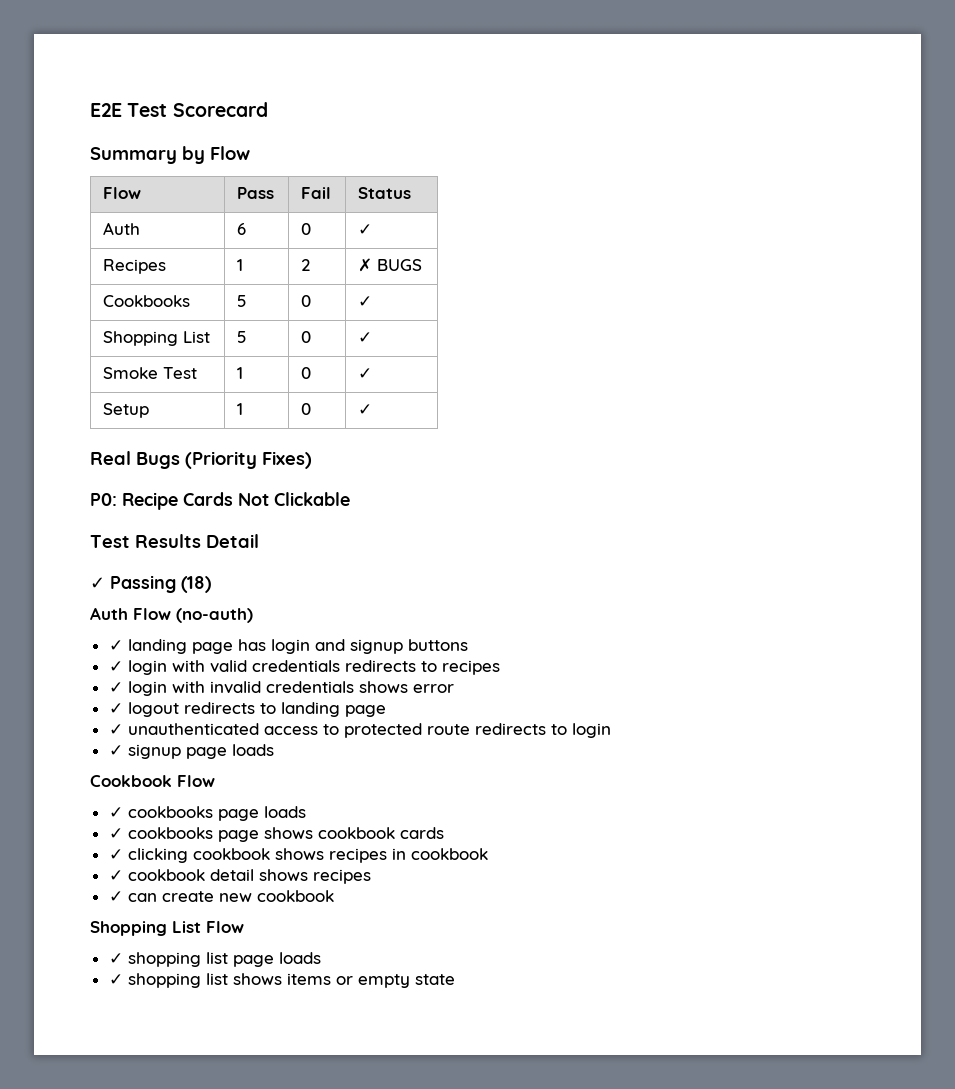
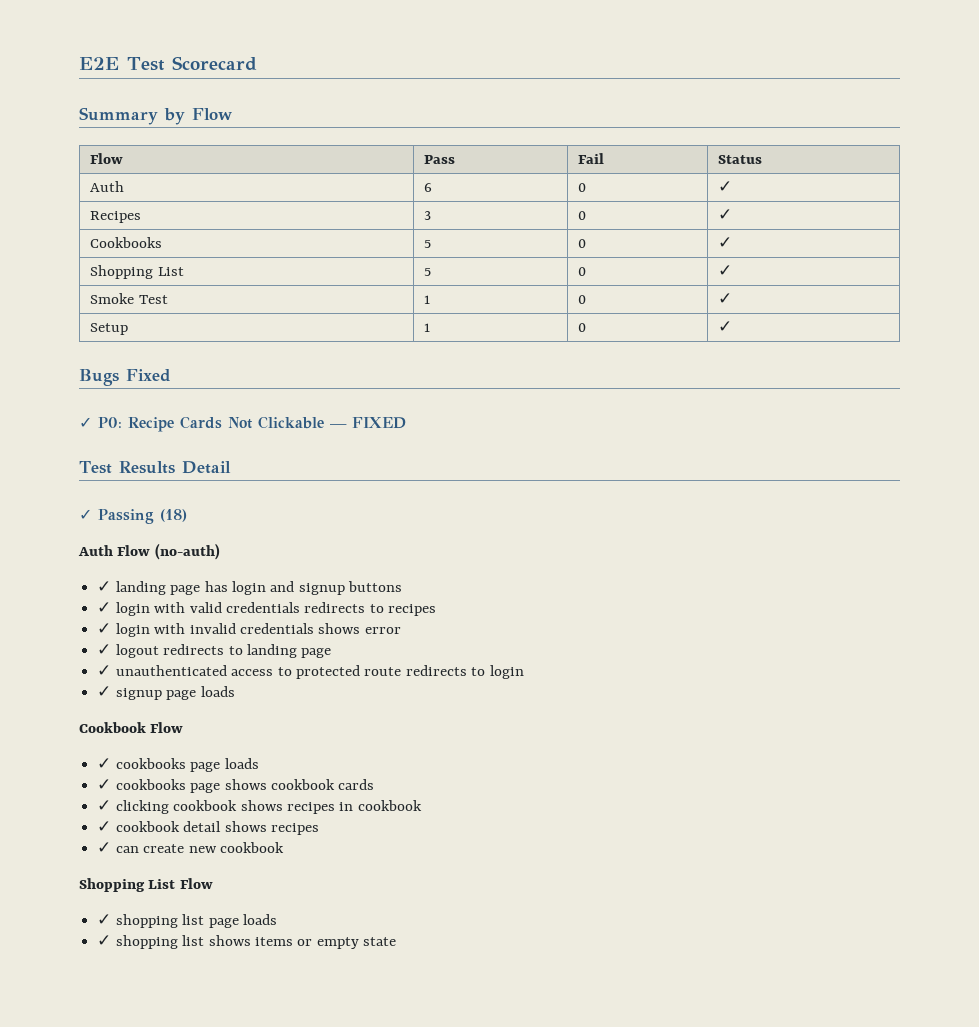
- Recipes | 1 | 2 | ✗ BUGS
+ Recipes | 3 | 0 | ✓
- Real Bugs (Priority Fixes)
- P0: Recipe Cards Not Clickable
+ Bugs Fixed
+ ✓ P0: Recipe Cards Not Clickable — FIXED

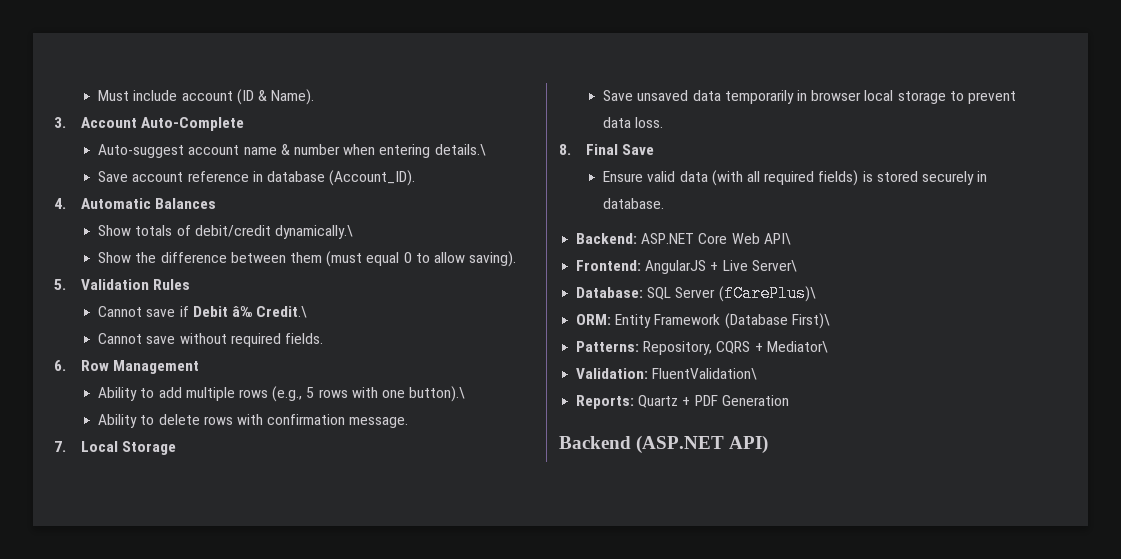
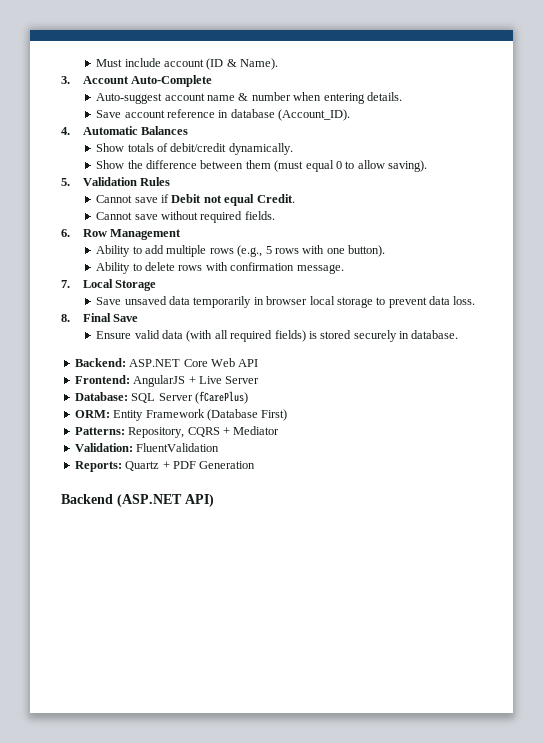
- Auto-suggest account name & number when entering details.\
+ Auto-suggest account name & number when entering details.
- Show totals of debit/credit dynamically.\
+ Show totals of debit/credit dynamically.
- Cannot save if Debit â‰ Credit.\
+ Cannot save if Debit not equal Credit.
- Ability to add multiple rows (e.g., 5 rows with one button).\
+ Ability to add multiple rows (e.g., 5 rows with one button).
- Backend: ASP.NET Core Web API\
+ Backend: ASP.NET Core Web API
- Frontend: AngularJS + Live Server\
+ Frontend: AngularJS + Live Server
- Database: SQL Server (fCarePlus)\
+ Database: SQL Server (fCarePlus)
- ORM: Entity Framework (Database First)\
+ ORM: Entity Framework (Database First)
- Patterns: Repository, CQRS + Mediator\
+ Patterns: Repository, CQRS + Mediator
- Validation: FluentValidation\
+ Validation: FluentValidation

____

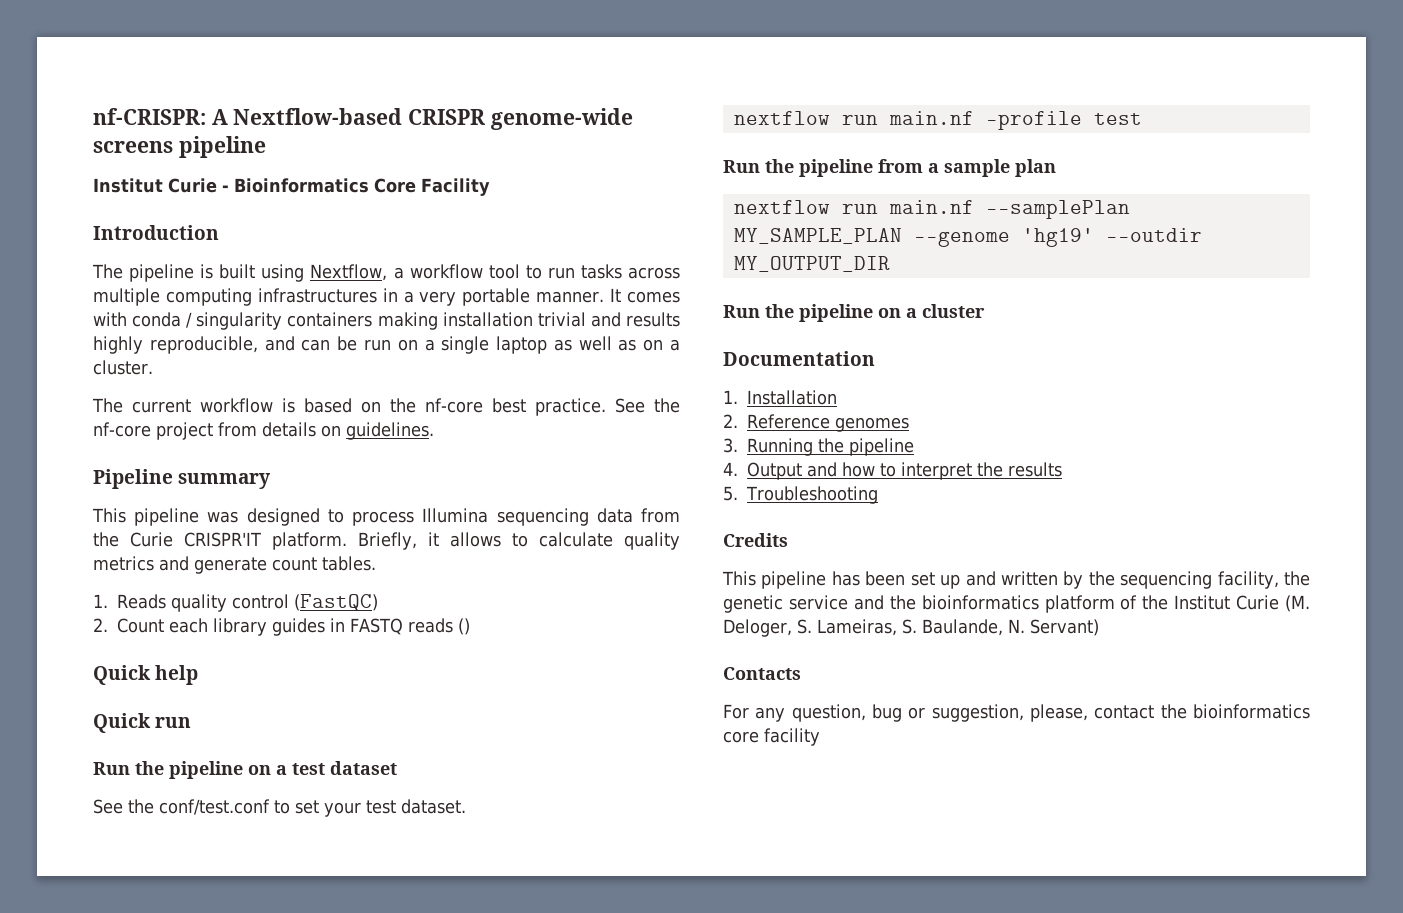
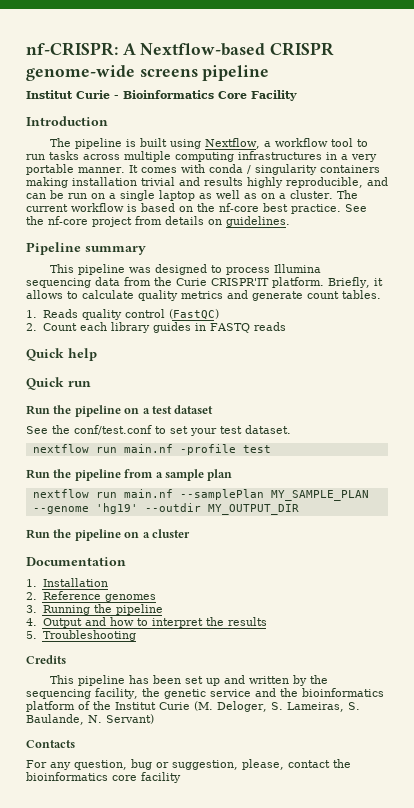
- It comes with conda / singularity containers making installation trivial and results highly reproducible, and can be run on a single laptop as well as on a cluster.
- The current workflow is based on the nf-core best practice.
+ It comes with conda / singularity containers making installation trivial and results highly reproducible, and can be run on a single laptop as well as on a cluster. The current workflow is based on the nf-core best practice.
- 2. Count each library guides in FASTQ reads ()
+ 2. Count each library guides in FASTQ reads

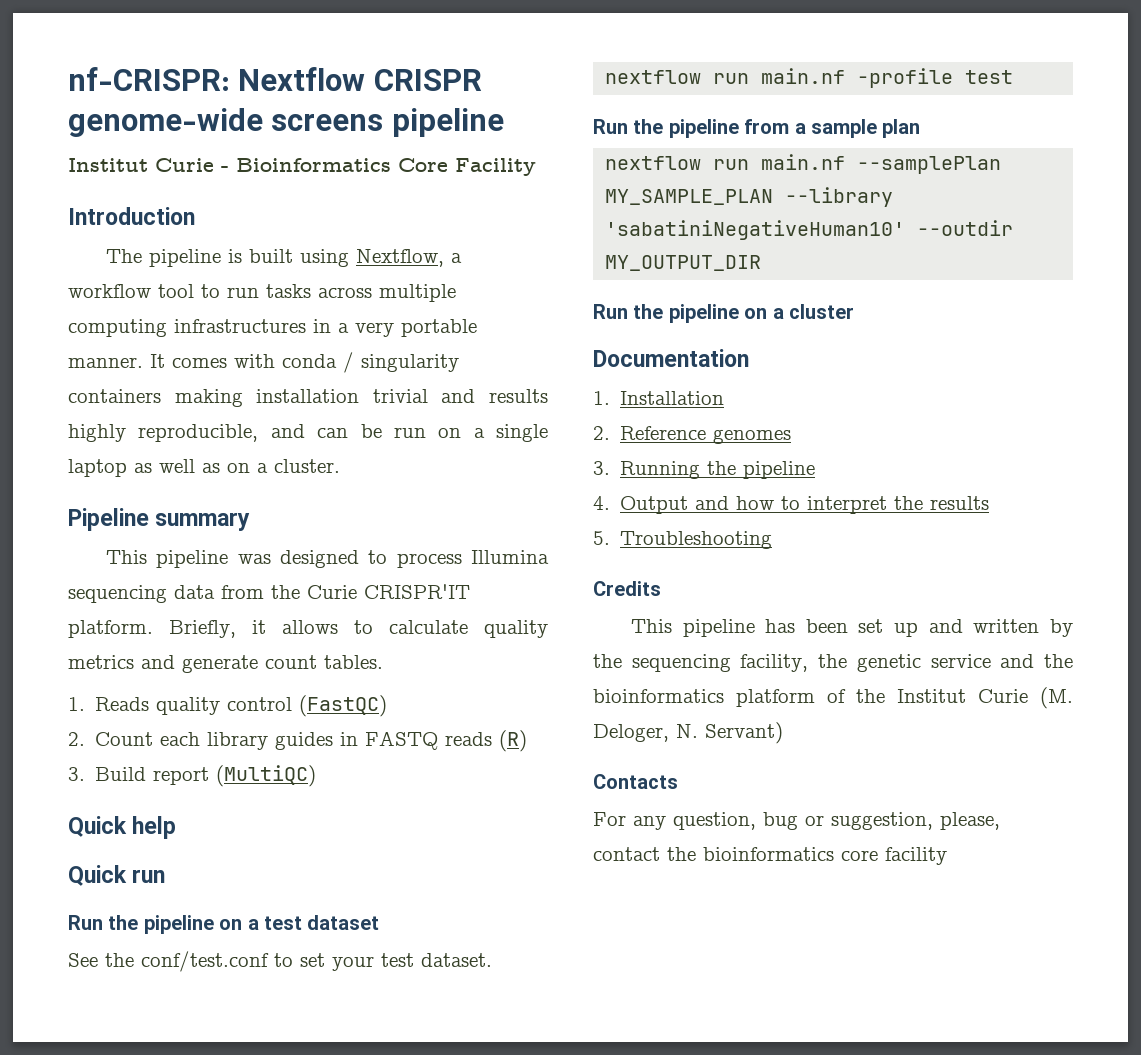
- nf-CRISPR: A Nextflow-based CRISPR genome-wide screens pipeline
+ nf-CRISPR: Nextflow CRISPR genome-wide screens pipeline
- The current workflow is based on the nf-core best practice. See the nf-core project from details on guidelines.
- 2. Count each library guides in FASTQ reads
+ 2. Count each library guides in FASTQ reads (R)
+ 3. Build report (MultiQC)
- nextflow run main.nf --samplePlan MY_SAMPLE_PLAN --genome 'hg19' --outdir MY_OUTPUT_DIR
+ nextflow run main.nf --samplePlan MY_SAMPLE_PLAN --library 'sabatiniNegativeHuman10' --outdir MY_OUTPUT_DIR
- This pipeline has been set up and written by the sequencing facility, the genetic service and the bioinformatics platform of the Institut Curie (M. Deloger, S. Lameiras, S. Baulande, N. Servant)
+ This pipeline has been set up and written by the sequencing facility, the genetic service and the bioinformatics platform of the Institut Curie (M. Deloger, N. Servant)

____

TASK OBJECTIVE: Please find all lines of the entries that hold the string "Entity" and copy them.

RESULT OF THE EXERCISE:
- ORM: Entity Framework (Database First)\
+ ORM: Entity Framework (Database First)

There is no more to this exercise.